Reputation: 6155
I am using the palmer penguins data for this reproducible example. For a simple example, I am keeping the data for the year 2007 and the species Adelie
:
install.packages("palmerpenguins")
library(palmerpenguins)
library(tidyverse)
ad <- penguins %>%
filter(species == "Adelie",
year == 2007) %>%
select(species, island)
I want to create individual columns for row numbers for each island
in the data. There are 3 islands:
> unique(ad$island)
[1] Torgersen Biscoe Dream
Levels: Biscoe Dream Torgersen
So, there should be 3 row id columns.
I have done following that works:
ad %>%
add_count(island, name = "island_counts") %>%
group_by(island) %>%
mutate(row_id = 0:(unique(island_counts)-1),
row_id_Torgersen = if_else(island == "Torgersen", row_id, NA_integer_),
row_id_Biscoe = if_else(island == "Biscoe", row_id, NA_integer_),
row_id_Dream = if_else(island == "Dream" , row_id, NA_integer_)
) %>%
ungroup()
# A tibble: 50 x 7
species island island_counts row_id row_id_Torgersen row_id_Biscoe row_id_Dream
<fct> <fct> <int> <int> <int> <int> <int>
1 Adelie Torgersen 20 0 0 NA NA
2 Adelie Torgersen 20 1 1 NA NA
3 Adelie Torgersen 20 2 2 NA NA
4 Adelie Torgersen 20 3 3 NA NA
5 Adelie Torgersen 20 4 4 NA NA
6 Adelie Torgersen 20 5 5 NA NA
7 Adelie Torgersen 20 6 6 NA NA
8 Adelie Torgersen 20 7 7 NA NA
9 Adelie Torgersen 20 8 8 NA NA
10 Adelie Torgersen 20 9 9 NA NA
# ... with 40 more rows
But I want to do this programmatically, so that the number of new columns are not hard coded, but generated based on the number of islands
. Is there a better solution? Thank you.
Upvotes: 0
Views: 26
Reputation: 39595
Try this. You can duplicate the island variable and then reshape to wide using pivot_wider()
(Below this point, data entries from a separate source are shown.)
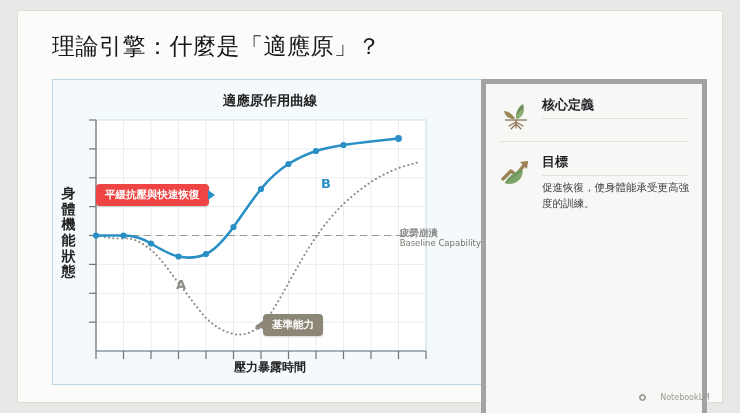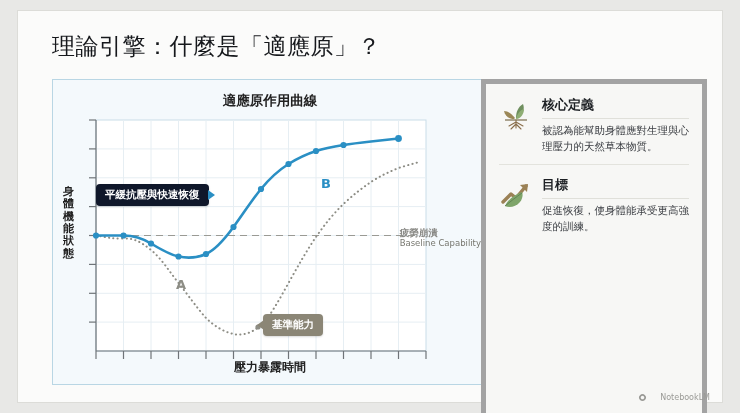--- a/index.html
+++ b/index.html
@@ -33,39 +33,39 @@
   }
   .chart-title{
     position:absolute;left:0;top:12px;width:100%;
     text-align:center;
     font-size:13.5px;font-weight:bold;color:#222;
   }
   .plot-wrap{position:absolute;left:0;top:0;width:413px;height:306px;}
   .ylabel{
     position:absolute;left:7px;top:106px;
     width:17px;
-    font-size:11px;font-weight:bold;color:#222;
+    font-size:14px;font-weight:bold;color:#222;
     line-height:1.12;
     text-align:center;
     word-break:break-all;
   }
   .xlabel{
     position:absolute;left:0;bottom:8px;width:100%;
     text-align:center;
     font-size:12px;font-weight:bold;color:#222;
   }
   .baseline-lbl{
     position:absolute;right:6px;top:148px;
     text-align:left;line-height:1.15;
   }
   .baseline-lbl .zh{font-size:9.5px;color:#8a8a86;font-weight:bold;display:block;}
   .baseline-lbl .en{font-size:8.5px;color:#77776f;display:block;}
   .callout-blue{
     position:absolute;left:43px;top:104px;
-    background:#0f172a;color:#fff;
+    background:#ef4444;color:#fff;
     font-size:10.5px;font-weight:bold;
     padding:4px 9px;border-radius:4px;
     white-space:nowrap;
     box-shadow:0 1px 2px rgba(0,0,0,.18);
   }
   .callout-blue:after{
     content:"";position:absolute;right:-6px;top:50%;
     margin-top:-5px;
     border-left:7px solid #2a8fc4;
     border-top:5px solid transparent;
@@ -253,21 +253,20 @@
         <svg viewBox="0 0 34 34" width="34" height="34">
           <path d="M17 20 C17 14 19 9 24 6 C26 11 24 17 18 20 Z" fill="#6f8f5e"></path>
           <path d="M16 20 C13 16 9 13 5 13 C6 18 10 21 15 21 Z" fill="#9b8757"></path>
           <path d="M17 21 C18 16 21 12 25 11 C25 16 22 20 18 21 Z" fill="#8fae74"></path>
           <line x1="6" y1="22" x2="28" y2="22" stroke="#7a6a4a" stroke-width="1.2"></line>
           <path d="M17 22 L17 30 M17 26 L12 31 M17 26 L22 31 M17 24 L10 28 M17 24 L24 28" stroke="#8a6f4c" stroke-width="1.1" fill="none" stroke-linecap="round"></path>
         </svg>
       </span>
       <div class="card-body">
         <div class="card-head">核心定義</div>
-        <div class="card-text">被認為能幫助身體應對生理與心理壓力的天然草本物質。</div>
       </div>
     </div>
 
 
     <div class="card">
       <span class="card-icon">
         <svg viewBox="0 0 34 34" width="34" height="34">
           <path d="M4 24 L12 16 L17 20 L27 8" fill="none" stroke="#9b8155" stroke-width="3.4" stroke-linecap="round" stroke-linejoin="round"></path>
           <path d="M21 7 L29 6 L28 14 Z" fill="#9b8155"></path>
           <path d="M6 28 C10 30 17 29 21 24 C24 20 24 16 23 14 C17 16 10 20 6 28 Z" fill="#7fa56a"></path>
. In this way you can avoid creating individual conditionals:
library(palmerpenguins)
library(tidyverse)
ad <- penguins %>%
filter(species == "Adelie",
year == 2007) %>%
select(species, island)
#Code
ad %>%
add_count(island, name = "island_counts") %>%
group_by(island) %>%
mutate(row_id = 0:(unique(island_counts)-1),name=paste0('row_id_',island),
id=row_number()) %>%
ungroup() %>%
pivot_wider(names_from = name,values_from=row_id)%>%
select(-id)
Output:
# A tibble: 50 x 6
species island island_counts row_id_Torgersen row_id_Biscoe row_id_Dream
<fct> <fct> <int> <int> <int> <int>
1 Adelie Torgersen 20 0 NA NA
2 Adelie Torgersen 20 1 NA NA
3 Adelie Torgersen 20 2 NA NA
4 Adelie Torgersen 20 3 NA NA
5 Adelie Torgersen 20 4 NA NA
6 Adelie Torgersen 20 5 NA NA
7 Adelie Torgersen 20 6 NA NA
8 Adelie Torgersen 20 7 NA NA
9 Adelie Torgersen 20 8 NA NA
10 Adelie Torgersen 20 9 NA NA
# ... with 40 more rows
Upvotes: 1